US sanctions on Venezuela set to return?

The suspension last October by the US in some sectors of sanctions on Venezuela, contingent on Venezuela at the very least setting out a plan for free and fair elections, could collapse in April because President Maduro has not stuck to promises he made in a deal signed by him and opposition politicians.

New York-based legal firm Freehill Hogan & Mahar LLP, noted that on October 18th 2023 the US temporarily suspended certain sanctions against Venezuela, including the issuance of General Licence 44, which broadly speaking temporarily authorized, through to April 18th 2024, all transactions related to oil and gas sector operations in Venezuela.

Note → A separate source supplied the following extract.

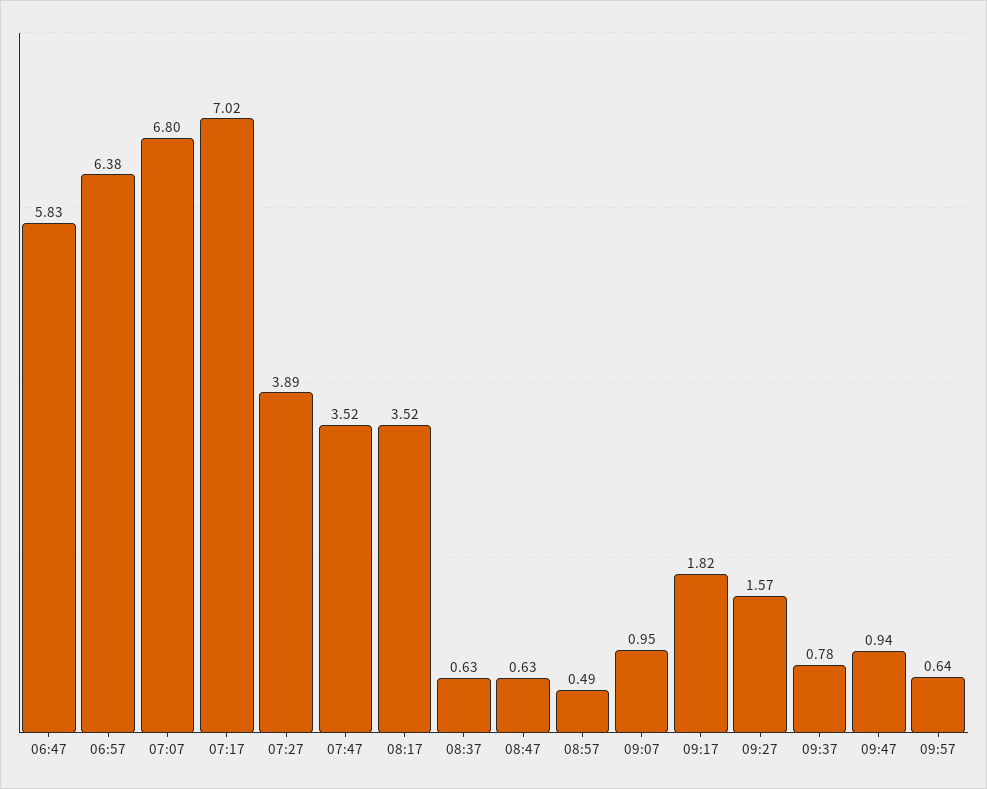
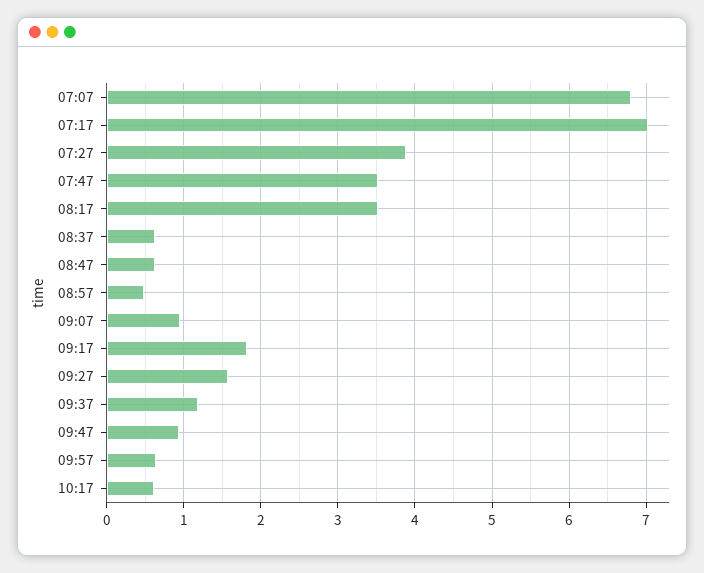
06:47: 5.83 -> none
06:57: 6.38 -> none
09:37: 0.78 -> 1.2
10:17: none -> 0.6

For the shipping sector this Licence temporarily authorized the provision of goods and services concerning “the production, lifting, sale, and exportation of oil or gas from Venezuela.”

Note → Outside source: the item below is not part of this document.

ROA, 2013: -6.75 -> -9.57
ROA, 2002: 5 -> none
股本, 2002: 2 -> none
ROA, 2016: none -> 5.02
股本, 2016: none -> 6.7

A number of developments since then had caused the US to reassess its current sanctions policy against Venezuela.

On January 30th the US Department of State said that the US currently expected that General Licence 44 would expire on April 18th.

“Actions by Nicolas Maduro and his representatives in Venezuela, including the arrest of members of the democratic opposition and the barring of candidates from competing in this year’s presidential election, are inconsistent with the agreements signed in Barbados last October by representatives of Nicolas Maduro and the Unitary Platform”, the US said, adding that “absent progress between Maduro and his representatives and the opposition Unitary Platform, particularly on allowing all presidential candidates to compete in this year’s election, the US will not renew the license when it expires on April 18th 2024.”

That said, the door was not closed completely. The State Department announced that “the United States remains strongly committed to supporting dialogue between the parties and to the aspirations of the Venezuelan people for a democratic future. We will continue to work with the international community and all peaceful democratic actors across the political spectrum in Venezuela and leverage mechanisms at our disposal to encourage a return to the principles in the Barbados agreement.”

In other words, should President Maduro take immediate action to uphold the roadmap’s principles “ensuring that opposition political actors have the right to select their candidates for the 2024 presidential election freely”, there could be a chance that the sanctions would not be reimposed.

Freehill Hogan & Maher said that it was “still possible that the United States may ultimately choose to extend General License 44 if the Maduro regime reverses course with respect to its democratic commitments, but as of now the United States has expressly stated that it currently intends to allow the license to expire”.

The law firm observed that “from a practical perspective, the State Department’s indication that it currently intends to allow General Licence 44 to expire means that all voyages involving the Venezuelan oil and gas sector must be completed by April 18th 2024, or the parties involved run the risk of sanctions pursuant to Executive Order 13850.”